Please have a look at what undefined behavior means. Malloc() and free() on a conforming hosted C implementation are built to standards. The standards say the behavior of calling free() on a heap block that was not returned by malloc() (or something wrapping it, e.g. Calloc()) is undefined.

This means, it can do whatever you want it to do, provided that you make the necessary modifications to free() on your own. You won't break the standard by making the behavior of free() on blocks not allocated by malloc() consistent and even possibly useful. In fact, there could be platforms that (themselves) define this behavior.

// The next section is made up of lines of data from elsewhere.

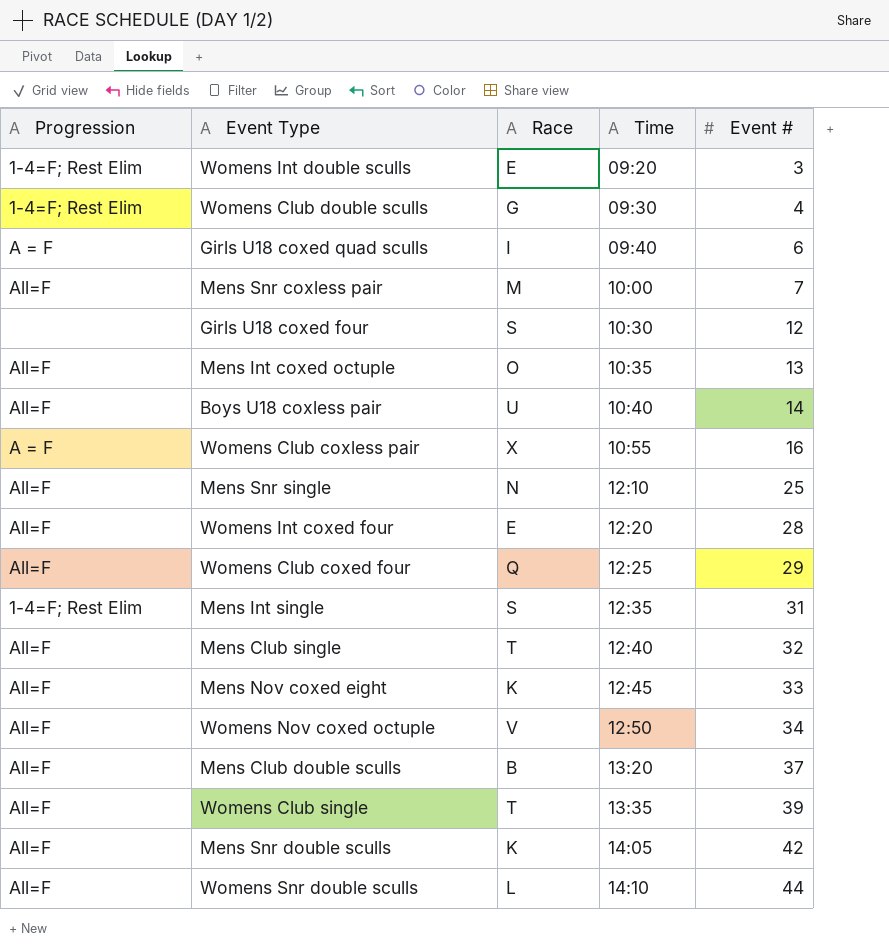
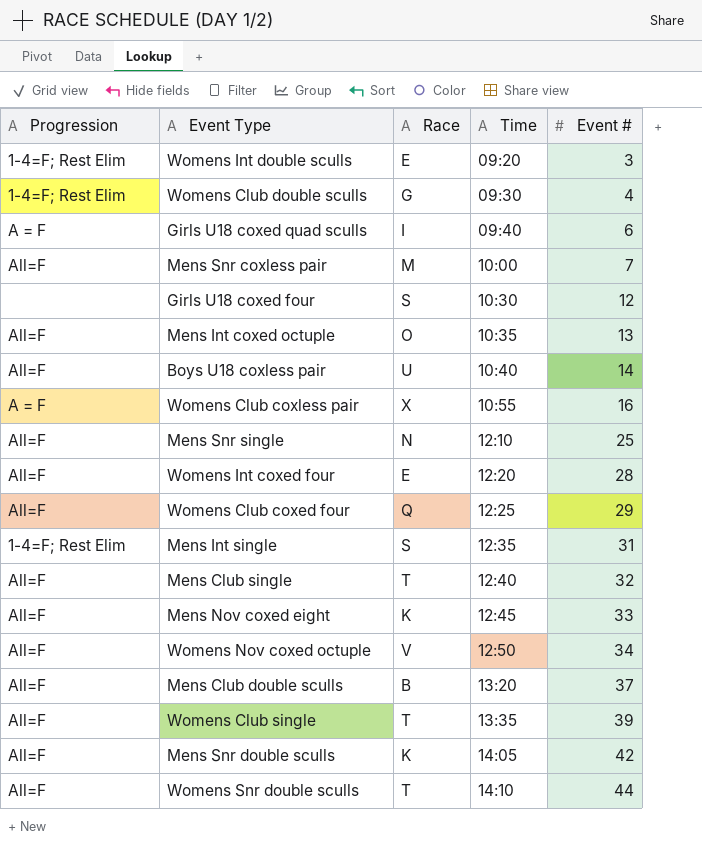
Womens Snr double sculls | Race: L -> T

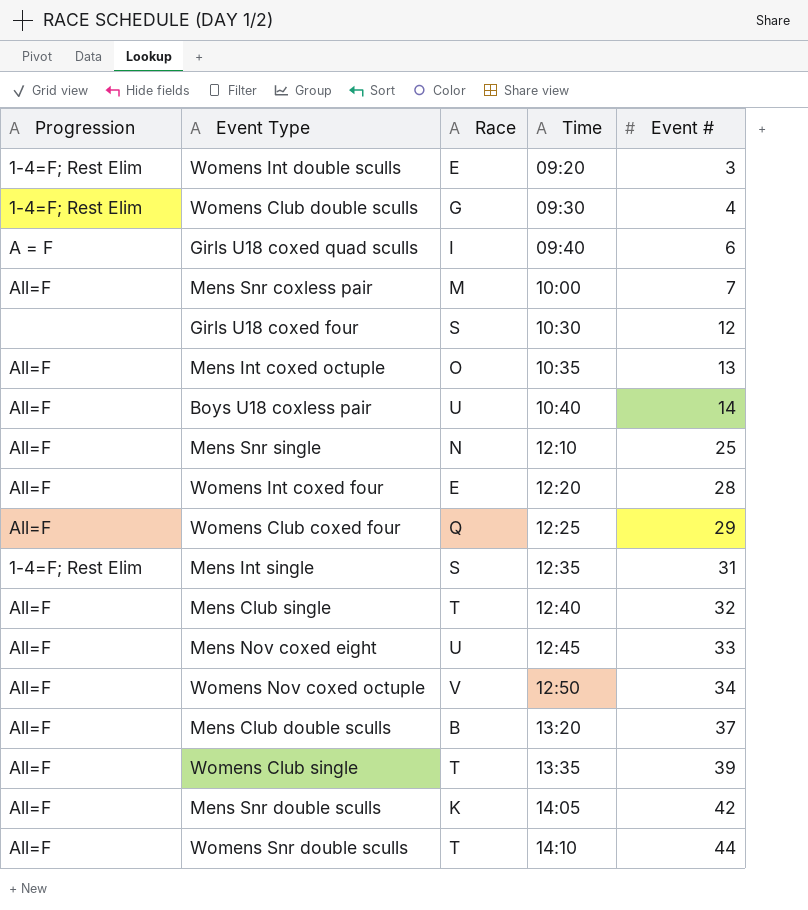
row Womens Club coxless pair: A = F | X | 10:55 | 16 -> none
Mens Nov coxed eight | Race: K -> U

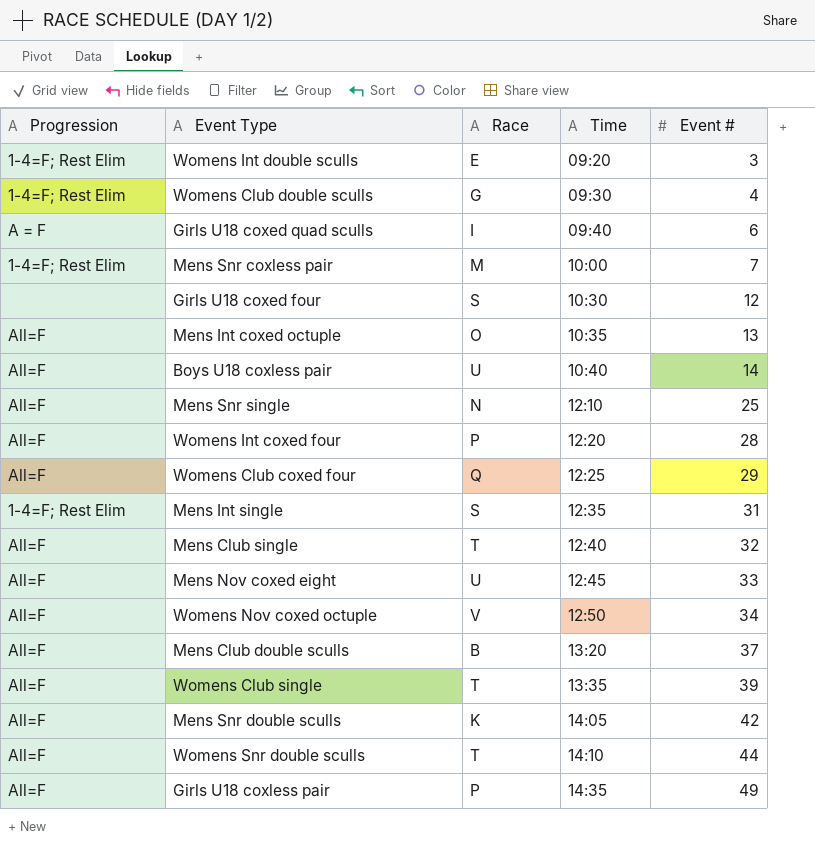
Mens Snr coxless pair | Progression: All=F -> 1-4=F; Rest Elim
Womens Int coxed four | Race: E -> P
row Girls U18 coxless pair: none -> All=F | P | 14:35 | 49

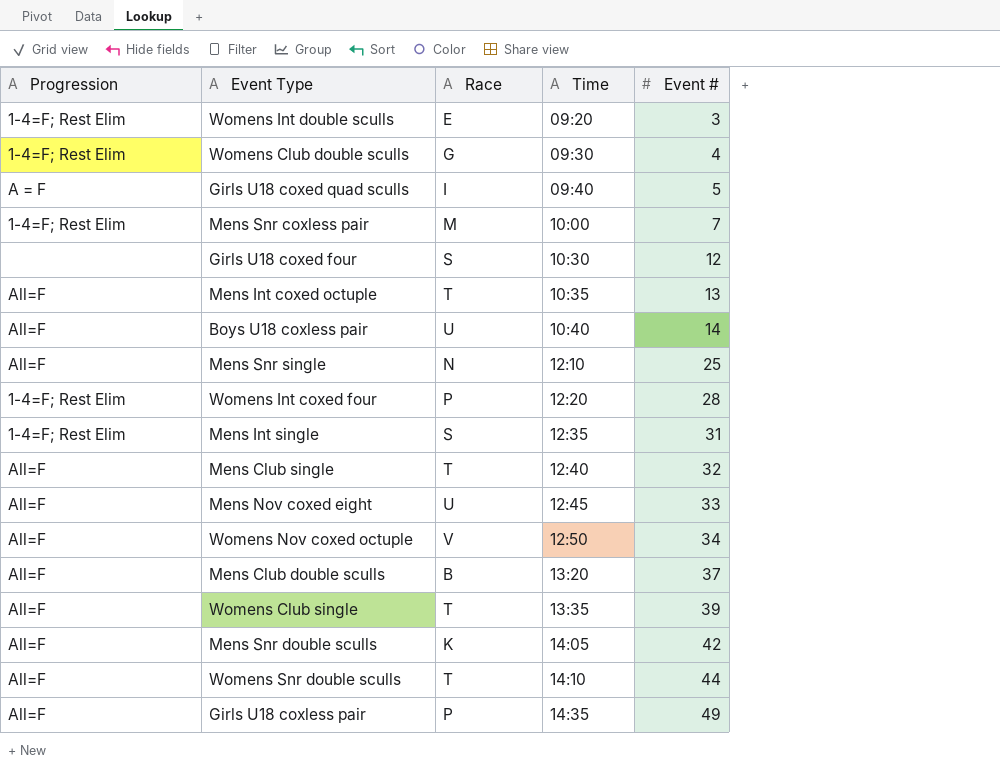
row Womens Club coxed four: All=F | Q | 12:25 | 29 -> none
Girls U18 coxed quad sculls | Event #: 6 -> 5
Mens Int coxed octuple | Race: O -> T
Womens Int coxed four | Progression: All=F -> 1-4=F; Rest Elim

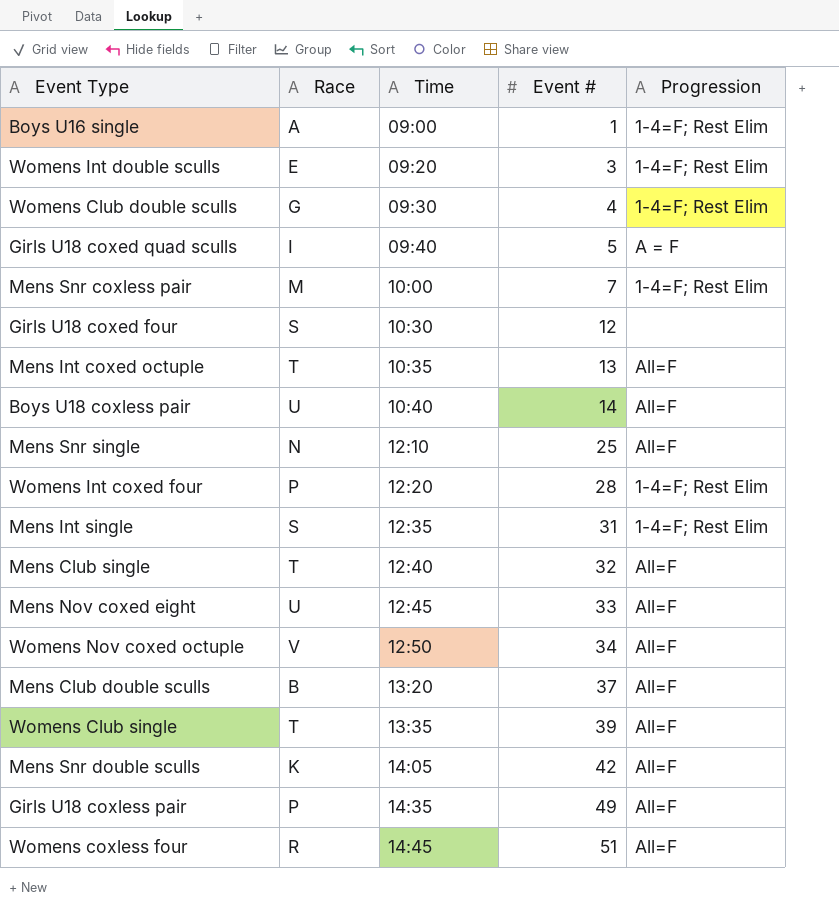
column Progression | position: 1 -> 5
row Womens Snr double sculls: All=F | T | 14:10 | 44 -> none
row Boys U16 single: none -> A | 09:00 | 1 | 1-4=F; Rest Elim
row Womens coxless four: none -> R | 14:45 | 51 | All=F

I don't know of any, but there could be some. There are several garbage collecting / logging malloc() implementations that might let it fail more gracefully while logging the event. But thats implementation , not standards defined behavior.

Undefined simply means don't count on any kind of consistent behavior unless you implement it yourself without breaking any defined behavior. Finally, implementation defined does not always mean defined by the host system. Many programs link against (and ship) uclibc.

In that case, the implementation is self contained, consistent and portable.